Puis, comme beaucoup de jeunes femmes, elle a choisi comme arme son stylo, son petit cahier qu'elle ne quitte jamais et la petite caméra qu'elle garde toujours dans sa main.
«Je compte les victimes, je suis chargée de répertorier les noms et de garder des images des morts et des blessés», explique Line, habillée d'un long manteau noir et le visage ceint d'un foulard de la même couleur.
C'est notamment grâce à ces militants qui tiennent un décompte quotidien dans les hôpitaux improvisés que les groupes de militants et organisations comme l'OSDH, peuvent fournir des bilans aux médias internationaux, dont l'accès en Syrie est entravé par les autorités.

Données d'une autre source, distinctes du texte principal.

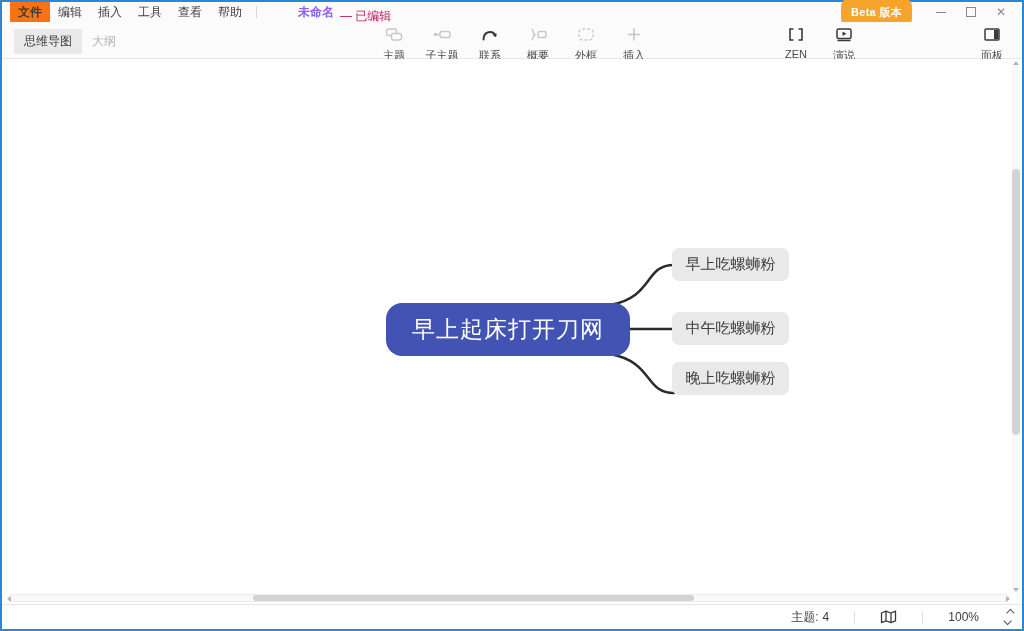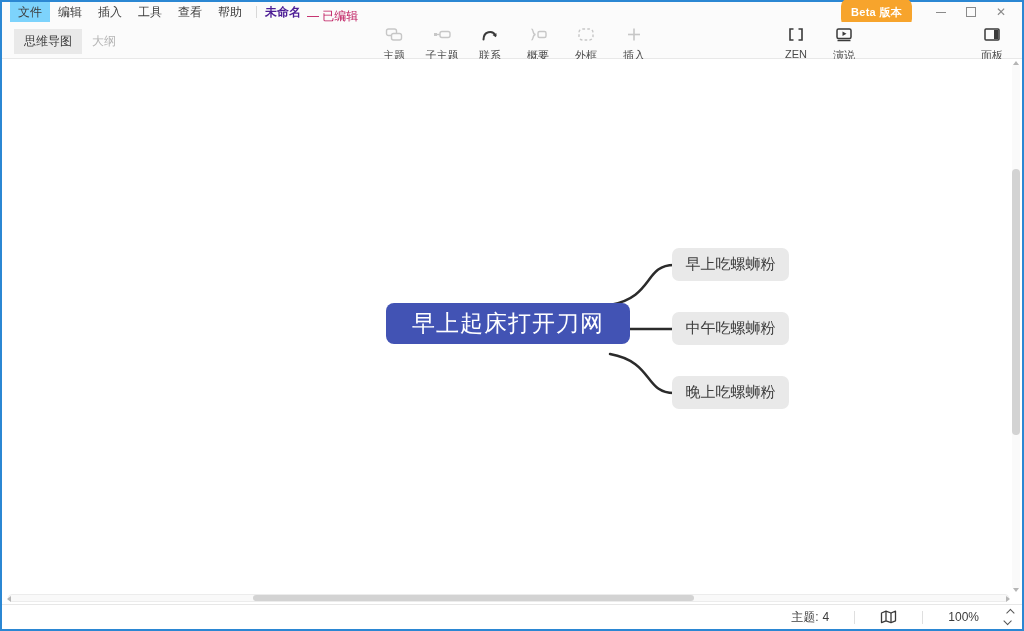"文件" .mi.active { background: #7dd3fc -> #f97316; font-weight: none -> bold }
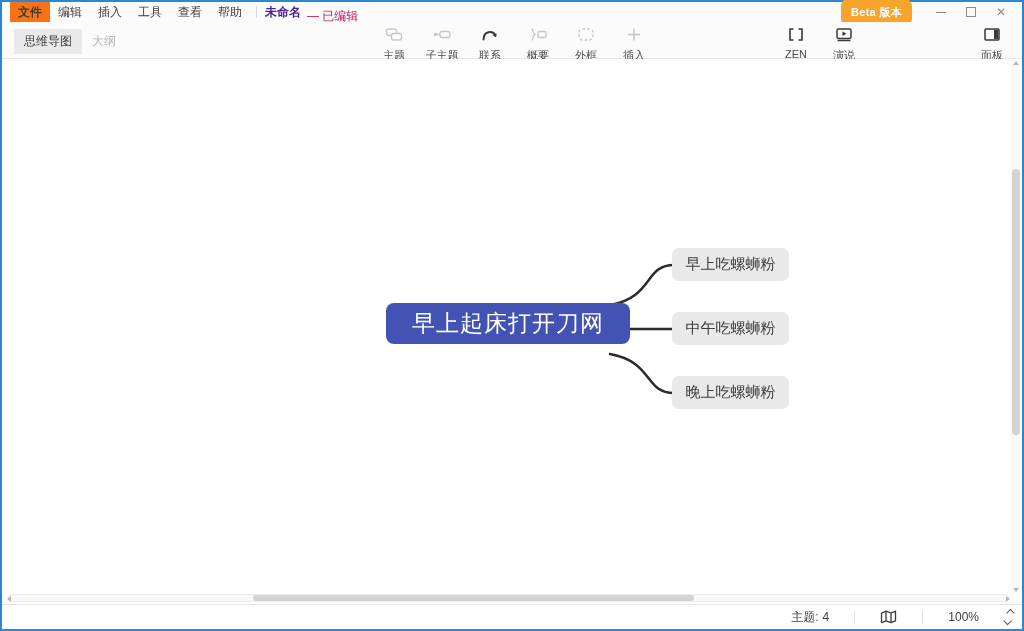"未命名" .doc-title { color: #4c1d95 -> #8b5cf6; margin-left: none -> 33px }
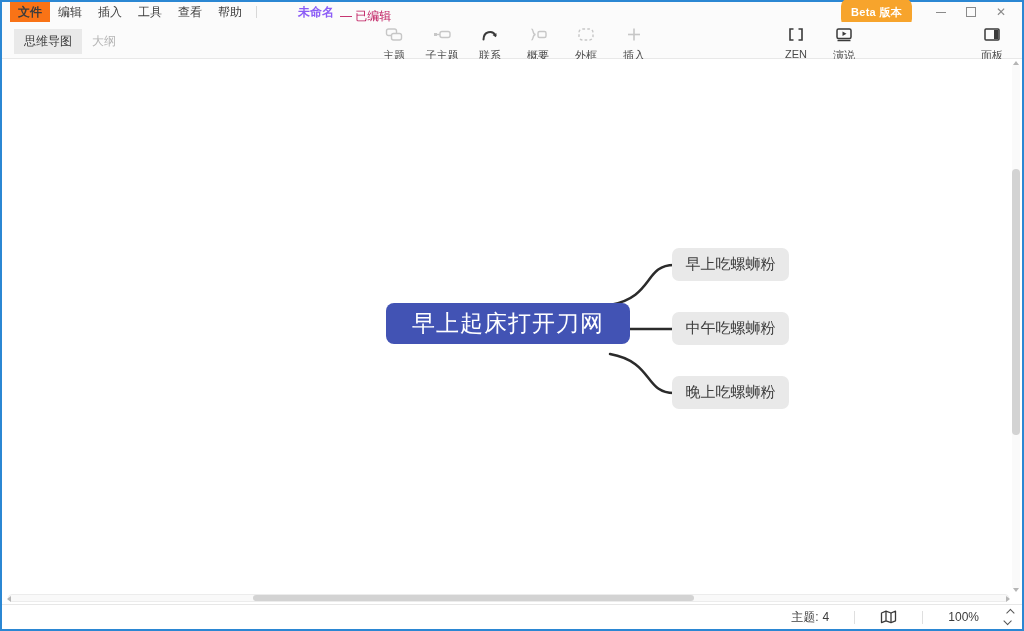"早上起床打开刀网" .node.root { border-radius: 8px -> 16px; height: 41px -> 53px }
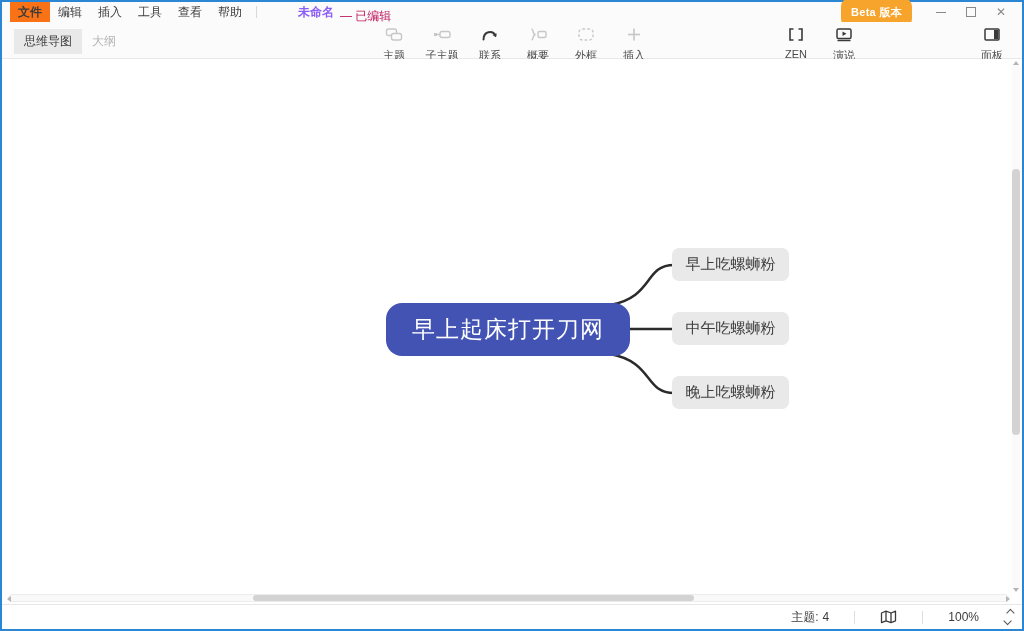"晚上吃螺蛳粉" .b3 { top: 317px -> 303px }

Ces jeunes femmes viennent des villages aux alentours d'Alep, très conservateurs, après avoir bravé leur famille. Elles vivent, dorment et travaillent à l'hôpital, et se déplacent d'hôpital en hôpital au gré des bombardements.
Ce jour-là, Line est aidée par une nouvelle recrue des «Haraïr» (femmes libres, en arabe), qui se fait appeler Oum Souheir.
Sous le voile noir qui couvre la tête et le bas du visage de cette jeune Syrienne se dessine un grand sourire quand elle évoque la «révolution».
«Tout ce que nous pouvons faire pour la révolution, nous le ferons. S'il le faut, nous irons même jusqu'à porter les armes au front pour notre pays», lance-t-elle avec conviction.